# Neon Unterbodenbeleuchtung



## Nino (17. April 2004)

Hi,
Ihr kennt bestimmt diese Unterbodenbeleuchtungen für Autos und Motorräder.
Speziell zu sehen im Film "Fast & the Furios" und "2 Fast 2 Furios".

Ich würde gerne wissen wie ich deise Beleuchtungen nachstellen kann, so dass diese realistisch ausschauen.
Also es sollte keiner bezweifeln, dass es unecht ist.

Könnt Ihr mir da irgendwie weiterhelfen?

Mfg


----------



## Sebastian Wramba (17. April 2004)

Ebene mit deiner Farbe erstellen, entsprechend zurechtschneiden, sodass es nur unter dem Auto zu sehen ist . Diese Ebene dann auf "Ineinanderkopieren" stellen. Und das Ganze kannst du dann noch mit "Schein nach außen" und "Gaußscher Weichzeichner" etc. pp. bearbeiten.

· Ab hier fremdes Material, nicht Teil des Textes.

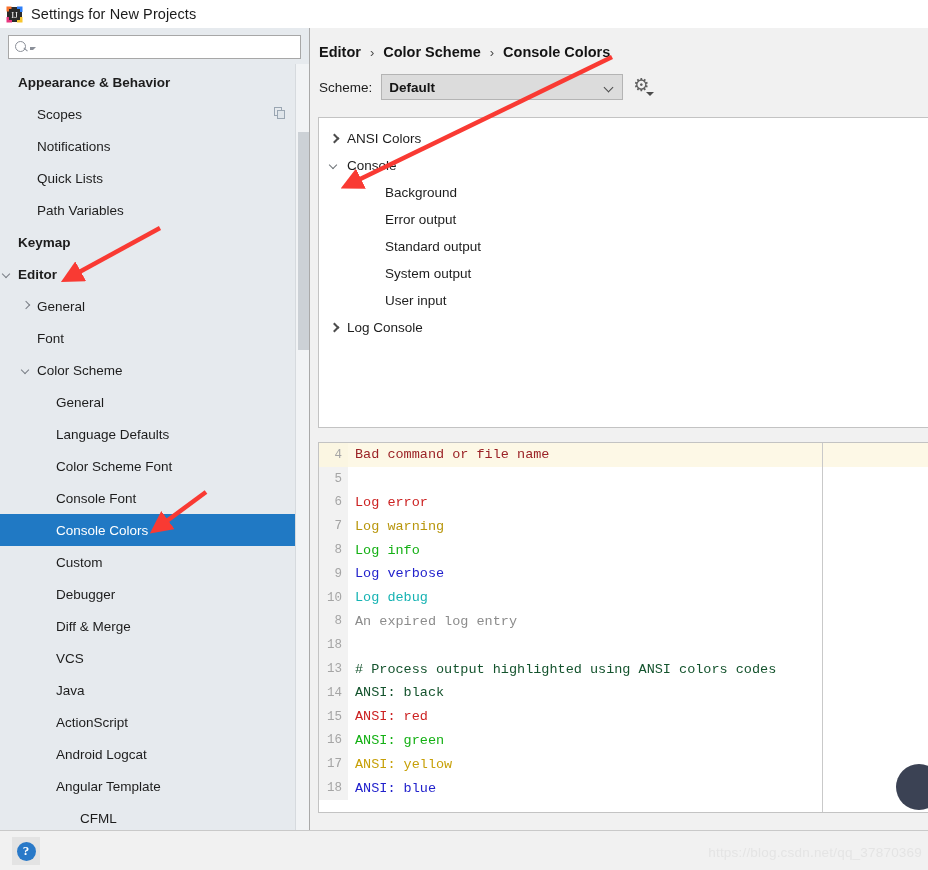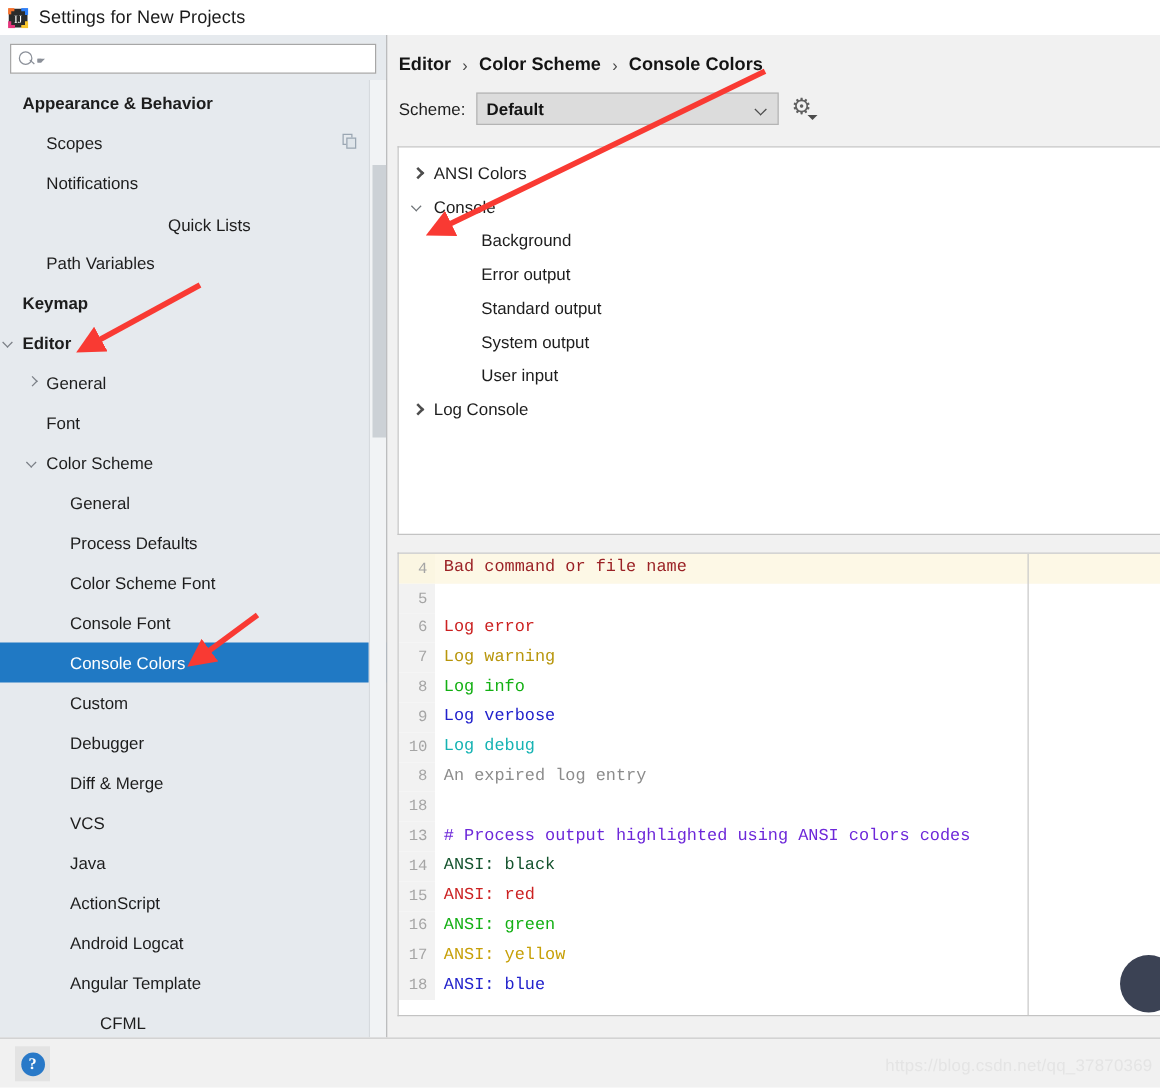--- a/index.html
+++ b/index.html
@@ -293,21 +293,21 @@
           <span class="lbl">Scopes</span>
           <span class="copy-ic">
             <span class="a"></span>
             <span class="b"></span>
           </span>
         </div>
         <div class="tnode" style="padding-left: 21px;">
           <span class="arrow"></span>
           <span class="lbl">Notifications</span>
         </div>
-        <div class="tnode" style="padding-left: 21px; flex-direction: column;">
+        <div class="tnode" style="padding-left: 21px;">
           <span class="arrow"></span>
           <span class="lbl">Quick Lists</span>
         </div>
         <div class="tnode" style="padding-left: 21px;">
           <span class="arrow"></span>
           <span class="lbl">Path Variables</span>
         </div>
         <div class="tnode bold" style="padding-left: 2px;">
           <span class="arrow"></span>
           <span class="lbl">Keymap</span>
@@ -327,21 +327,21 @@
         <div class="tnode" style="padding-left: 21px;">
           <span class="arrow down"></span>
           <span class="lbl">Color Scheme</span>
         </div>
         <div class="tnode" style="padding-left: 40px;">
           <span class="arrow"></span>
           <span class="lbl">General</span>
         </div>
         <div class="tnode" style="padding-left: 40px;">
           <span class="arrow"></span>
-          <span class="lbl">Process Defaults</span>
+          <span class="lbl">Language Defaults</span>
         </div>
         <div class="tnode" style="padding-left: 40px;">
           <span class="arrow"></span>
           <span class="lbl">Color Scheme Font</span>
         </div>
         <div class="tnode" style="padding-left: 40px;">
           <span class="arrow"></span>
           <span class="lbl">Console Font</span>
         </div>
         <div class="tnode sel" style="padding-left: 40px;">
@@ -481,21 +481,21 @@
           <div class="cline">
             <span class="gut">8</span>
             <span class="ctext" style="color: rgb(140, 140, 140);">An expired log entry</span>
           </div>
           <div class="cline">
             <span class="gut">18</span>
             <span class="ctext" style="color: rgb(43, 43, 43);"></span>
           </div>
           <div class="cline">
             <span class="gut">13</span>
-            <span class="ctext" style="color: #6d28d9;"># Process output highlighted using ANSI colors codes</span>
+            <span class="ctext" style="color: #14532d;"># Process output highlighted using ANSI colors codes</span>
           </div>
           <div class="cline">
             <span class="gut">14</span>
             <span class="ctext" style="color: #14532d;">ANSI: black</span>
           </div>
           <div class="cline">
             <span class="gut">15</span>
             <span class="ctext" style="color: rgb(204, 34, 34);">ANSI: red</span>
           </div>
           <div class="cline">

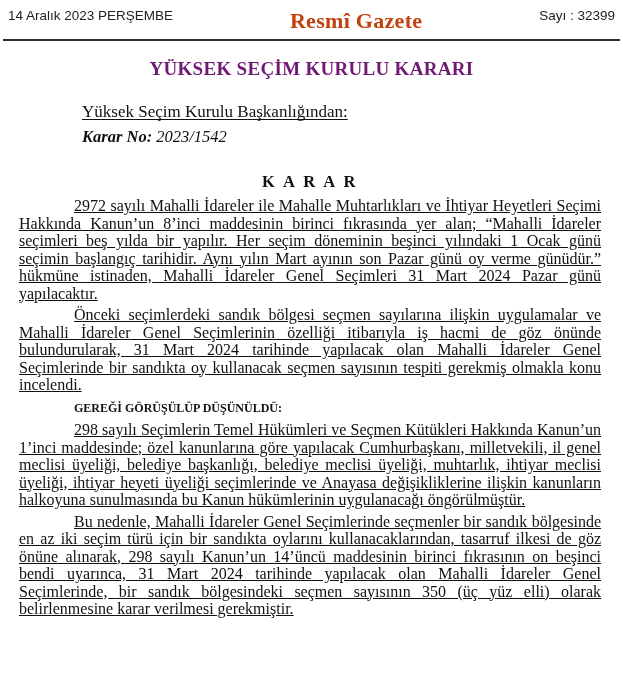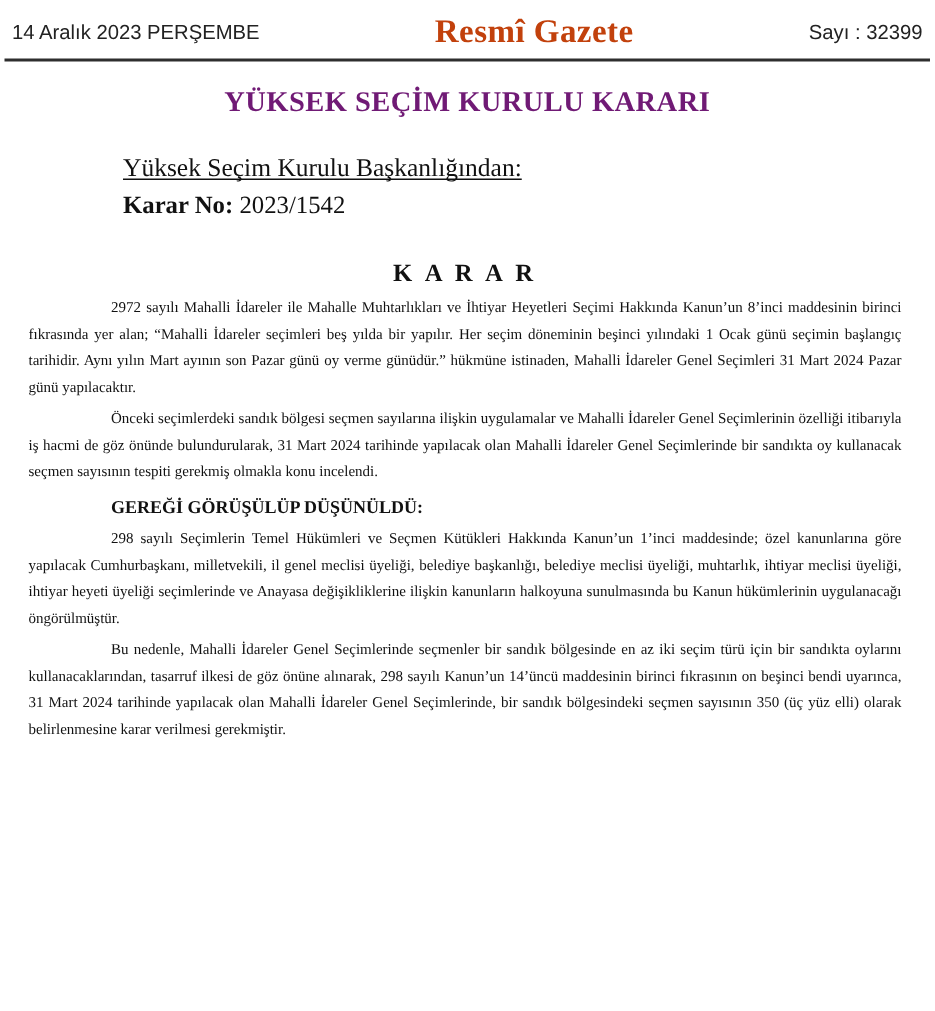--- a/index.html
+++ b/index.html
@@ -9,21 +9,21 @@
     width: 623px;
     height: 674px;
     background: #ffffff;
     font-family: "Liberation Serif", serif;
     color: #111111;
     overflow: hidden;
   }
   .masthead {
     display: flex;
     justify-content: space-between;
-    align-items: center;
+    align-items: flex-start;
     padding: 8px 8px 0 8px;
   }
   .masthead .date,
   .masthead .issue {
     font-family: "Liberation Sans", sans-serif;
     font-size: 13.5px;
     color: #222222;
     white-space: nowrap;
   }
   .masthead .brand {
@@ -52,35 +52,37 @@
   .authority {
     font-size: 17px;
     margin: 22px 0 0 63px;
     text-decoration: underline;
     text-decoration-skip-ink: none;
     text-underline-offset: 2px;
   }
   .karar-no {
     font-size: 16.5px;
     margin: 5px 0 0 63px;
+    font-style: italic;
   }
   .karar-no .label { font-weight: bold; }
   .karar-heading {
     text-align: center;
     font-size: 16.5px;
     font-weight: bold;
     letter-spacing: 2.5px;
     margin: 25px 0 0 0;
   }
   .body-para {
-    font-size: 10px;
+    font-size: 16px;
     line-height: 17.5px;
     text-align: justify;
     text-indent: 55px;
     margin: 4px 0 0 0;
+    text-decoration: underline;
   }
   .body-para.first { margin-top: 5px; }
   .section-heading {
     font-size: 12px;
     line-height: 17.5px;
     font-weight: bold;
     margin: 6px 0 0 55px;
   }
 </style>
 </head>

Fotorealistische Sachen zu erzeugen, ist aber generell nicht wirklich einfach, im Gegenteil.


----------



## Thomas Lindner (17. April 2004)

Such mal nach Neon, bzw. Neon-Lights Tutorials.

Dort solltest du fündig werden!

Kurzbeschreibung:

Airbrush 75% Leuchtfarbe und einen Pfad füllen ( Lampen )
Airbrush 50% weiß, "Pinsel" 50% kleiner und einen Pfad füllen ( Lampen )
Modus inneineranderkopieren und Decklkraft mininmieren


----------



## chrisbergr (18. April 2004)

Ich habe das, aus Neugier wie das aussehen könnte mal getestet und einen Porsche freigestellt und in einen x belibigen Hintergrund eingefügt.


----------



## chrisbergr (18. April 2004)

Dann bin ich hingegangen und habe darunter die Neonröhren mit leuchtender grünen Farbe gezeichnet, etwa so, wie sie sein könnten und mit schein nach ausen und glänzen bei den ebenenoptionen versehen. Dazu noch ein Schatten und andere Spielereien, dabei kam dann das raus.
Ist nicht perfehkt, da die Beleuchtung vom gesammten Auto nicht zum Hintergrund passt, aber dazu war ich jetzt zu faul.

Gruss


----------



## da_Dj (18. April 2004)

Das Leuchten wäre auch meiner Meinung nach mittiger zu finden (zumindest nicht ganz vorne&hinten) ich meine das starke Leuchten.


----------



## Philip Kurz (18. April 2004)

Außerdem kann man die Neonleuchten ( hängt natürlich vom Auto ab ) meißt nicht sehen, da sie höher hängen. Klar, bei einem tiefgelegtem Wagen schleifen die Röhren sonst auf dem Boden


----------



## chrisbergr (18. April 2004)

Das ist allerdings was dran, aber ist ja kein problem die Ebene 3 Punkt nach oben zu schieben  
Ich hab das auch nur zur groben demonstration gemacht, bzw. weil ich selbst sehen wolte, wie das rüber kommt.


----------



## GFX-Händchen (19. April 2004)

@acid.rain
Gefällt mir, wie du das gemacht hast . Evtl. erstellst du ein richtiges Tutorial das dann hier zum Download angeboten wird ?! 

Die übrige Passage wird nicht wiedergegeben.